Which lines hold the word "chart"? Copy each of them from the material.
━━━━━━━━━━━━━━━━━━━━━━━━━━━━━━
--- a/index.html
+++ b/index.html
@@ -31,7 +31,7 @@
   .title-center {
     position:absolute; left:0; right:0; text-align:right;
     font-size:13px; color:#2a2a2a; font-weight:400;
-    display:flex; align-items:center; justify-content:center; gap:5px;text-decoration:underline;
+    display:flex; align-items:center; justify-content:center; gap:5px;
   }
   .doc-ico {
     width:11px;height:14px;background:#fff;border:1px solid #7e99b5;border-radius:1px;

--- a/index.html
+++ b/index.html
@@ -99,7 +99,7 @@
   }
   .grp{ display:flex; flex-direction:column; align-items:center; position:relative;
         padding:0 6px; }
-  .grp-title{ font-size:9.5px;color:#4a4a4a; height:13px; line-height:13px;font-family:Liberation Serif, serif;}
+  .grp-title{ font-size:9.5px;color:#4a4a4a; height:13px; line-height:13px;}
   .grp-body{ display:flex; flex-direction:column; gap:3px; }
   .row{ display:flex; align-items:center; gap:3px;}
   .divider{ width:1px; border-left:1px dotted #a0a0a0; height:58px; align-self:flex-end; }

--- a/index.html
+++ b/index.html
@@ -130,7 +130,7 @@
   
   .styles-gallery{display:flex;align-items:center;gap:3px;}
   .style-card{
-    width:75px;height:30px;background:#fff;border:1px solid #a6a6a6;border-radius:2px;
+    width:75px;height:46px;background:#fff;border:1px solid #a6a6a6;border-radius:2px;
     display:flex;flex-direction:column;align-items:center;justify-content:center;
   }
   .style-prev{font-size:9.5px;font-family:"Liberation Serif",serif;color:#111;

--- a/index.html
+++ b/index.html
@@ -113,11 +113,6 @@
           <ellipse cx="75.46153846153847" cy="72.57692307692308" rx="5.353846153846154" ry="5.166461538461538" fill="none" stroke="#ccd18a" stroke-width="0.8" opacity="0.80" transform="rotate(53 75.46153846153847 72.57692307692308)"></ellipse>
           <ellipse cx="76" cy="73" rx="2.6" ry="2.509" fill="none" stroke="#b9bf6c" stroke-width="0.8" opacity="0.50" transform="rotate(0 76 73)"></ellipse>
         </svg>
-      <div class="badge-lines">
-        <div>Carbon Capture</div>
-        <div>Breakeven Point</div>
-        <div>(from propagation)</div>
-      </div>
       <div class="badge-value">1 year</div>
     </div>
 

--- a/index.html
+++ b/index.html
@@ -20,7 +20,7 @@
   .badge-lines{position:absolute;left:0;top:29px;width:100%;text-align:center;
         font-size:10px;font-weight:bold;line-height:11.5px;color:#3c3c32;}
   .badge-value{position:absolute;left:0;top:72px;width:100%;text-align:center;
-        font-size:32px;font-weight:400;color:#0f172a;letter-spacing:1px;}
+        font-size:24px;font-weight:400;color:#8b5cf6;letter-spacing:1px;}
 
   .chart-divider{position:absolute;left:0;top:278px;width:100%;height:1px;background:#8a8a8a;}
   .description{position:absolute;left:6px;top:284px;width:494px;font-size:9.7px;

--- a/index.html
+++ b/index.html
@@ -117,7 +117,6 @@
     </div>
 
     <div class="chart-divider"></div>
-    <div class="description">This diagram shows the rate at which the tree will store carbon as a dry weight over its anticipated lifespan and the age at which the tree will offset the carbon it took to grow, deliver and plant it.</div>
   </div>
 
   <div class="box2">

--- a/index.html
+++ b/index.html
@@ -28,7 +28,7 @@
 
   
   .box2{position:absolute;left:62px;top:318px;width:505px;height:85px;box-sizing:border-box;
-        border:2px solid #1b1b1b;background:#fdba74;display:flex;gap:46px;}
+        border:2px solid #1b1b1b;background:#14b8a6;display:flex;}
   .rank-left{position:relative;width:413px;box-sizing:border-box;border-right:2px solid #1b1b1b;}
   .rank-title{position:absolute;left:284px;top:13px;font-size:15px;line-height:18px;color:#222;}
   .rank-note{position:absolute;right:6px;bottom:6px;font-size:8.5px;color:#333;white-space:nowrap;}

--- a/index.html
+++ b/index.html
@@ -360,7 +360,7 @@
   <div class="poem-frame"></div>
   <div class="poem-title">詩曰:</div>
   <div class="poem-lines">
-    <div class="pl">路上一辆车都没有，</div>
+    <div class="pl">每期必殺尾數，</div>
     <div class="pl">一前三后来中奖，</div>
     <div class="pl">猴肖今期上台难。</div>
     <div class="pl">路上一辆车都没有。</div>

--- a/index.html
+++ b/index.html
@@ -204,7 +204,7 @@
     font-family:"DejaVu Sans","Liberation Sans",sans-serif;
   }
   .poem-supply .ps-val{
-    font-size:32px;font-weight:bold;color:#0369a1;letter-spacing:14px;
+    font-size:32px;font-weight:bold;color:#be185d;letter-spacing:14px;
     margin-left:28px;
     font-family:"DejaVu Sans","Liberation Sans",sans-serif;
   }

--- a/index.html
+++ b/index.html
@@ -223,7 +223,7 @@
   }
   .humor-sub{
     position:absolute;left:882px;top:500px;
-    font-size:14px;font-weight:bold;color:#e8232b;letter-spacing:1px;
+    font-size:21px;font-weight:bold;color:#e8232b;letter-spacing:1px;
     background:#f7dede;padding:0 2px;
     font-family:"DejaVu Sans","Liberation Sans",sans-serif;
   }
━━━━━━━━━━━━━━━━━━━━━━━━━━━━━━
→ **Exercise result**:
   .chart-divider{position:absolute;left:0;top:278px;width:100%;height:1px;background:#8a8a8a;}
     <div class="chart-divider"></div>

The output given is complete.